Day 9 – Into Bostwana

From and To: Nunda River Lodge to Chobe Safari Lodge

Distance: 450KMs

Time: 6.5 hours includes half hour border crossing

We bade farewell to the exhibition of purity and simplicity unveiled underneath Namibia’s sky. Intermittent internet access detached us from the trivialities of everyday life. As cliche as it sounds, the last 8 days were pure bliss. I knew the experience in Bostwana would differ, particularly where we were headed, the mighty ol’ Chobe National Park, Bostwana’s finest tourist attraction.

Formalities at both borders were swift and smooth, which included leaving our vehicles to step on medicated mats to clean our shoes of the ‘foot and mouth disease’ before entering Bostwana, and driving over medically treated water to clean the car’s tires. The northern part of Bostwana has been battling this outbreak since the 30’s, so they’re taking extra precautions.

The border took us right into Chobe National Park, where we instantly saw a couple of less antagonistic elephants on the prowl. It’s home to Africa’s largest elephant population, so they are protected af. We drove in cautiously to protect them and the rest of the wildlife, which suggested it was pretty much another game drive. However, we were speeding to make it in time for the Chobe River sunset cruise / game viewing we were booked for at 5pm from our hotel.

A couple of hours later, we arrived at the Chobe Safari River Lodge. It sits on the banks of the Chobe River, overlooks Namibia and flows straight to the Victoria Falls in Zambia, marking the route of our journey. The overcrowded atmosphere juxtaposed the tranquility at the lodges (10 guests or less) encountered in the previous week.

We made it five minutes before departure, enough time to overcome the terror of sharing the cruise with the largest of crowds. The majority were dressed in khakis and safari hats with massive cameras slung around their necks, exposing our suspicioun that there must have been a massive sale somewhere.
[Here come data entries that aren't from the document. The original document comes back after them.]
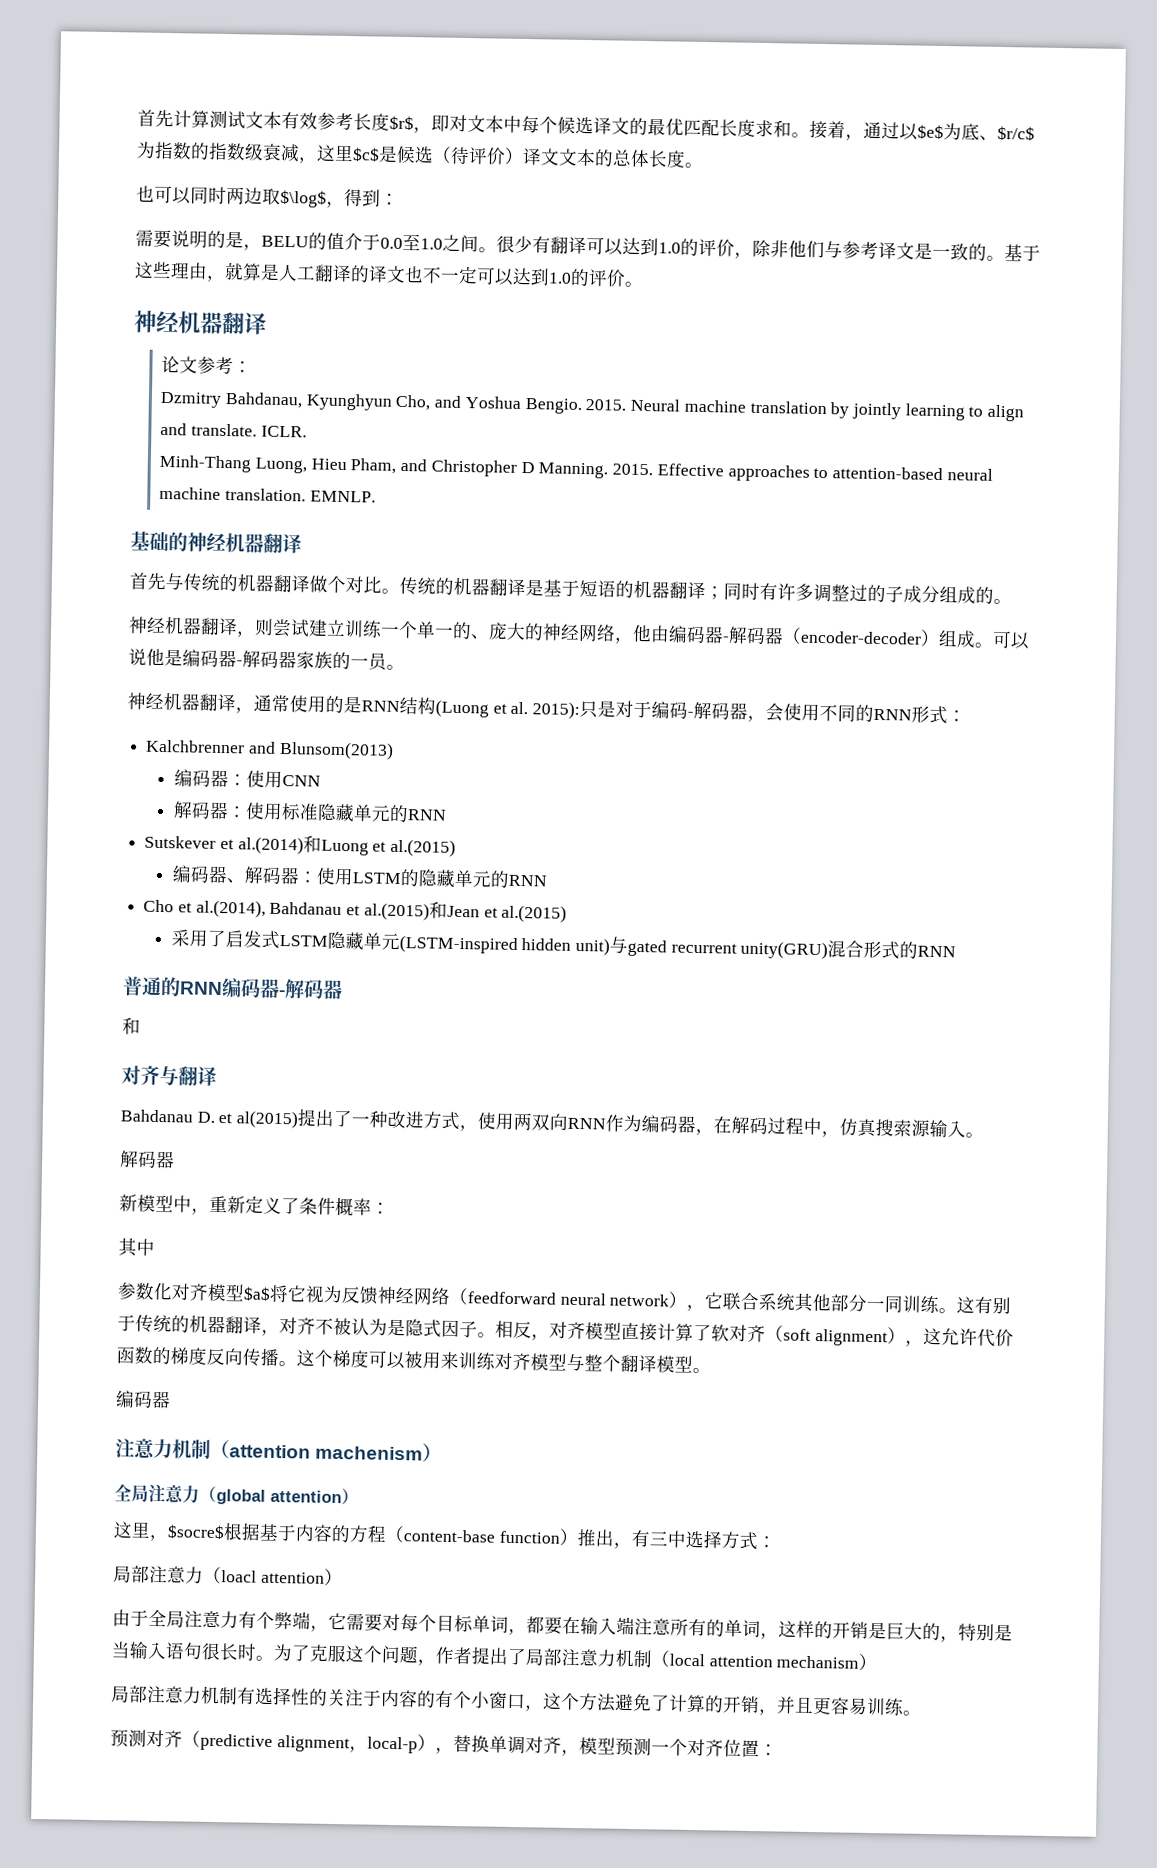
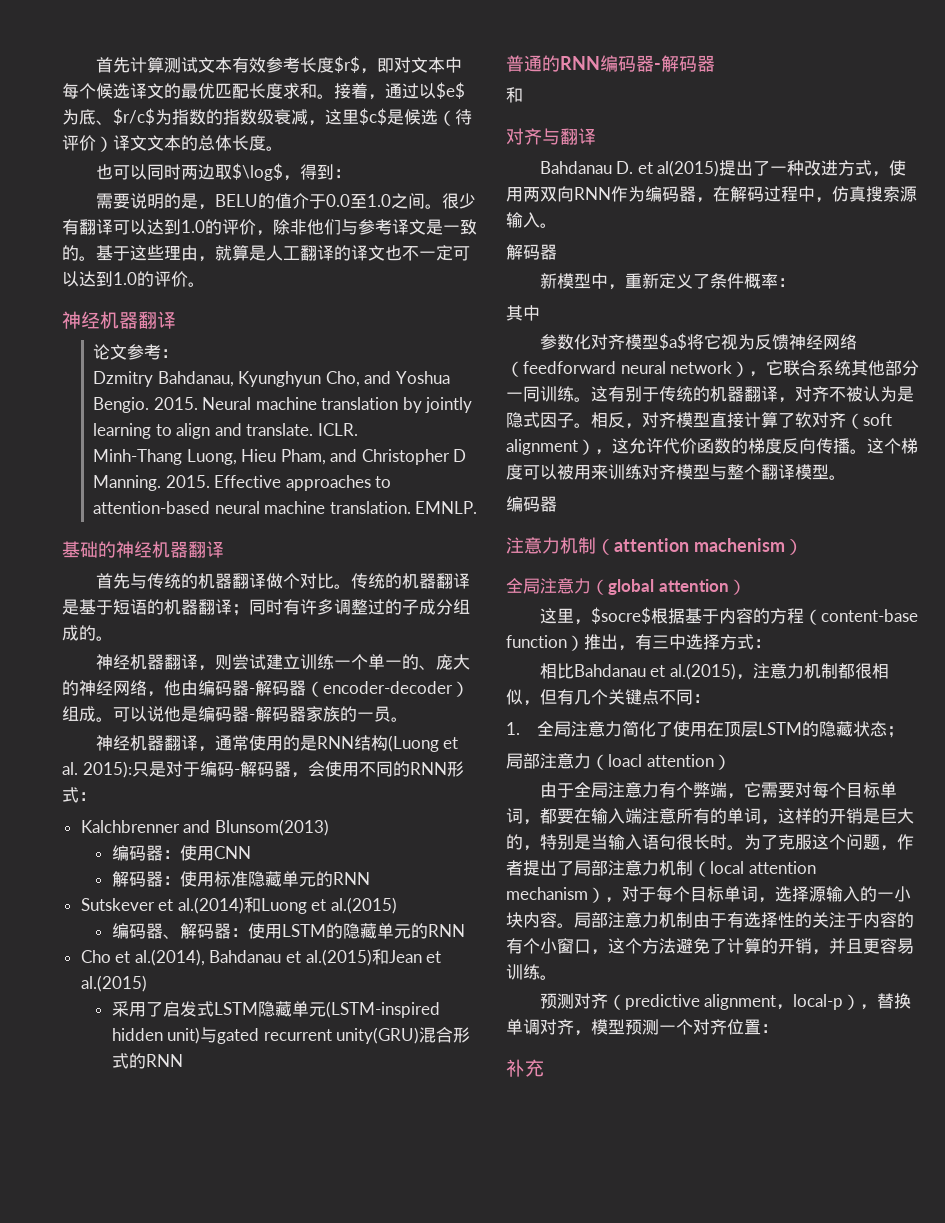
(776, 1542) none -> [539,663,889,680] [506,689,710,706] [506,721,904,738] // 相比Bahdanau et al.(2015)，注意力机制都很相似，但有几个关键点不同： // 1.全局注意力简化了使用在顶层LSTM的隐藏状态；
[111,1685,238,1705] // 局部注意力机制 -> [605,886,911,903] [506,912,727,928] ，对于每个目标单词，选择源输入的一小块内容。局部注意力机制由于
(778, 1750) none -> [506,1059,544,1077] // 补充

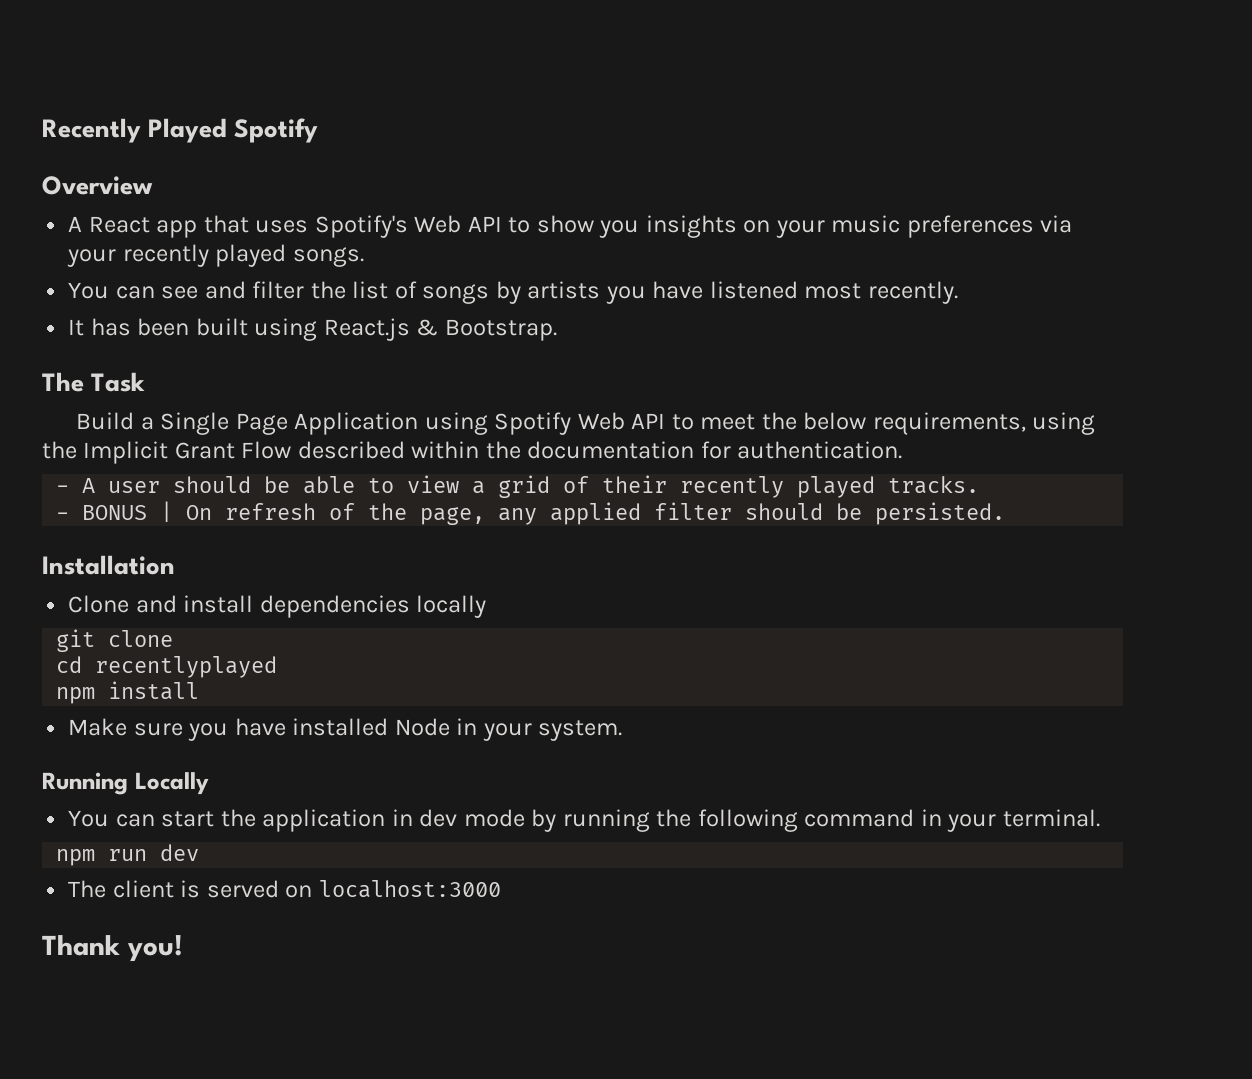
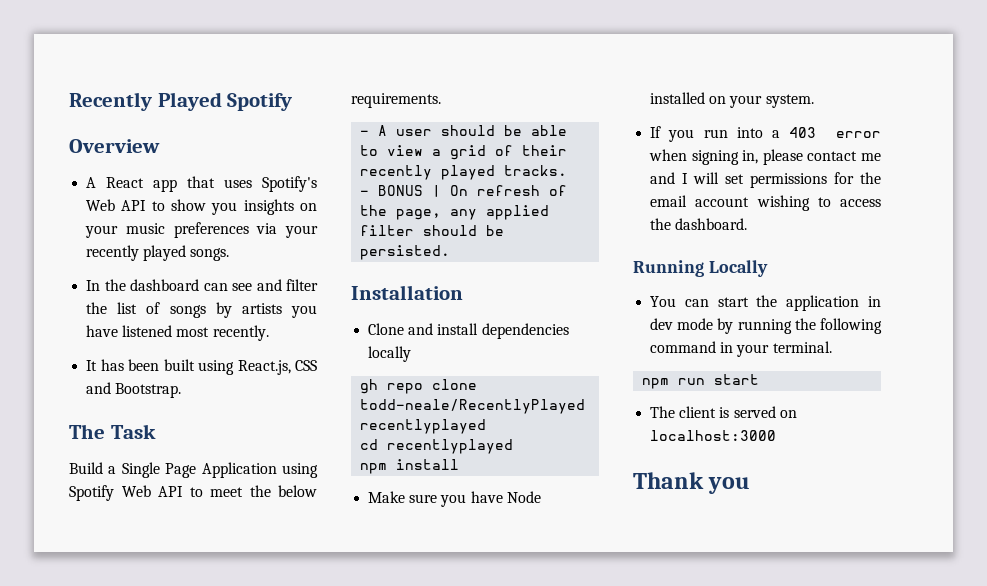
[68,282,110,299] You -> [86,279,200,291] In the dashboard
[323,318,439,341] React.js & -> [237,360,317,375] [86,382,112,394] React.js, CSS and
[872,412,1096,435] [42,441,903,464] requirements, using the Implicit Grant Flow described within the documentation for authentication. -> [351,93,441,108] requirements.
[56,629,96,652] git -> [360,379,424,394] gh repo
(174, 638) none -> [360,399,586,414] [360,419,487,434] todd-neale/RecentlyPlayed recentlyplayed
[292,718,478,736] installed Node in -> [506,491,541,503] [650,92,727,104] Node installed on
(623, 730) none -> [650,126,881,142] [649,149,881,165] [650,172,881,188] [650,195,881,211] [650,218,748,230] // If you run into a 403 error when signing in, please contact me and I will set permissions for the email account wishing to access the dashboard.
[160,844,200,861] dev -> [714,374,760,385] start
[127,935,183,962] you! -> [708,477,751,494] you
The serene river was covered in floating lily pads that appeared endless, despite more than 20 boats, with more groups of khaki-laden tourists, generating wakes and rocking us out of our reveries. It was fascinating how the Chobe River was a testament to how small we were because it never felt crowded irrespective of the armada of boats. Ironically, the lapping lullaby of these boats exuded a meditative air that relieved us of the background noise allowing us to soak up the nature.

We drifted towards lush green islands dotted around the river. From afar, we saw herds of elephants wading in the water and getting their play on, impassive to the dozens of boats and chattering tourists zooming in on their play time, including myself.  I stopped for a moment to think about why I wanted to capture every moment in haste? What makes our experience so different? Would being the first to snap a photo really evoke the true meaning of the environment? I believe words can do better justice than a picture.

Some people protested to the amount of time we took to stare at the African Fish Eagle, or the distance we kept from the elephants, or why the cape buffalo’s butt was all we could see, which brought up the essence of game drives some people don’t understand; it’s not an animal beauty parade, we have to respect their control. Halfway through the journey, as all our weight was on one side of the boat, we were caught in the marshes. It took half an hour of pressing the gas and manual untangling until we were free once again.

During the commotion, we collectively agreed to cancel our 5AM game drive the next morning, which meant coming back to the same view of the Chobe River, but this time from the land’s point of view. After the game drive, we were expected to rush to breakfast and then rush to the border to Zambia.

Cat sighting was a probability and the purpose of this journey was to travel across countries by car and receive each day’s surprise in no rush.

So far, we had one heck of an amazing time! Regrettably, our time in Bostwana was spent in the Chobe Safari Lodge, where animals sightings were prevalent. Without a doubt, the tourism board in Bostwana does an impeccable job ensuring its wildlife are kept safe and protected.

Although, we did not experience Bostwana in our usual course of driving for hours from one city to another, I can tell you one thing for sure, we are coming back.